What does the bearish camp say? They point out two major pressures: the sell-off cycle approaching in Bitcoin's four-year cycle, and the ongoing "1011 market shock." It sounds plausible, but I think they exaggerate the downside. I ran some calculations myself, considering the liquidity conditions in the US in 2026, and a drop to between $70,000 and $75,000 in the first half of the year seems more reasonable—far from the extreme $60,000 level. Interestingly, even these bearish analysts admit that a dip is a good opportunity to accumulate, and by the end of the year, they expect Bitcoin to surge to $115,000. So, are they really bearish? Clearly, they’re just trying to buy low.
Now, let’s look at the bullish logic: crypto ETF funds will hit new highs, and I support this view wholeheartedly. Major brokerages are already starting to develop crypto ETF products. Once the legislation around crypto is settled and the regulatory framework becomes fully transparent in 2026, long-term funds like social security and pension funds will have to enter the market. Think about it—how huge is the traditional financial system’s capital? It’s dozens of times larger than the crypto market. Just a 1% inflow of that capital could send the market soaring.

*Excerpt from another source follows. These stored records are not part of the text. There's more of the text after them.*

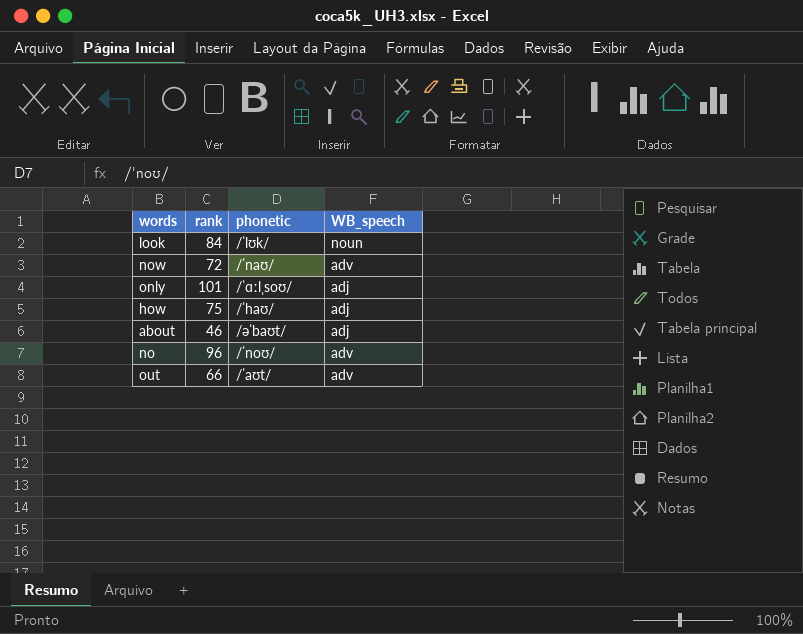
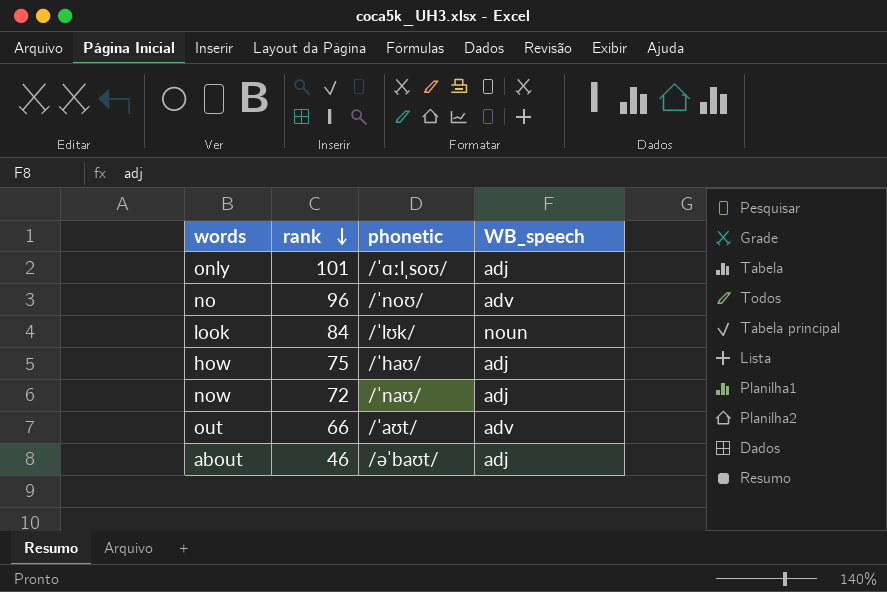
row order: none -> rank descending
now | WB_speech: adv -> adj

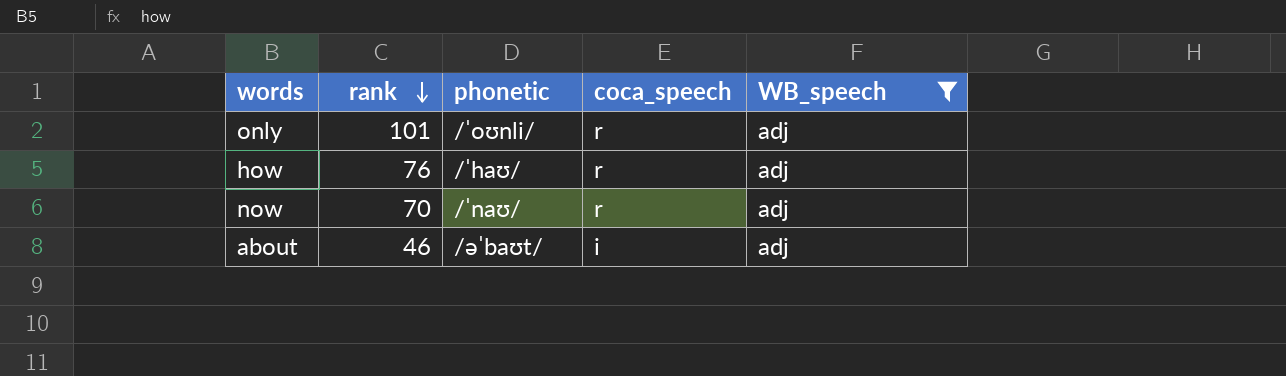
filter: none -> WB_speech = adj
column coca_speech | position: none -> 4
only | phonetic: /ˈɑːlˌsoʊ/ -> /ˈoʊnli/
how | rank: 75 -> 76
now | rank: 72 -> 70

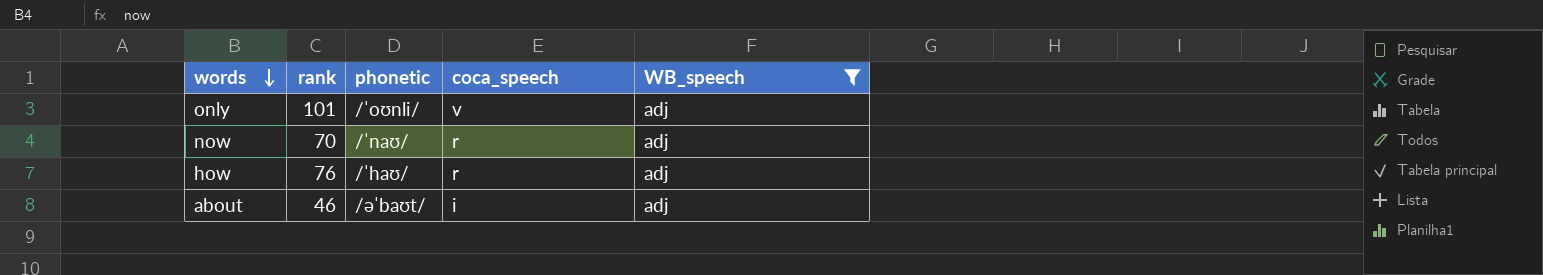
row order: rank descending -> words descending
only | coca_speech: r -> v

I’ve made a rough data model: by 2026, conservative estimates suggest crypto ETF inflows could exceed $50 billion. Once that happens, it will be enough to become the main driving force in the market. In simple terms, although these two camps are arguing on the surface, their core ideas are actually the same—they both believe the market will ultimately go higher, just with different views on the path and pace. Understanding this gives you a significant edge when judging the future trend.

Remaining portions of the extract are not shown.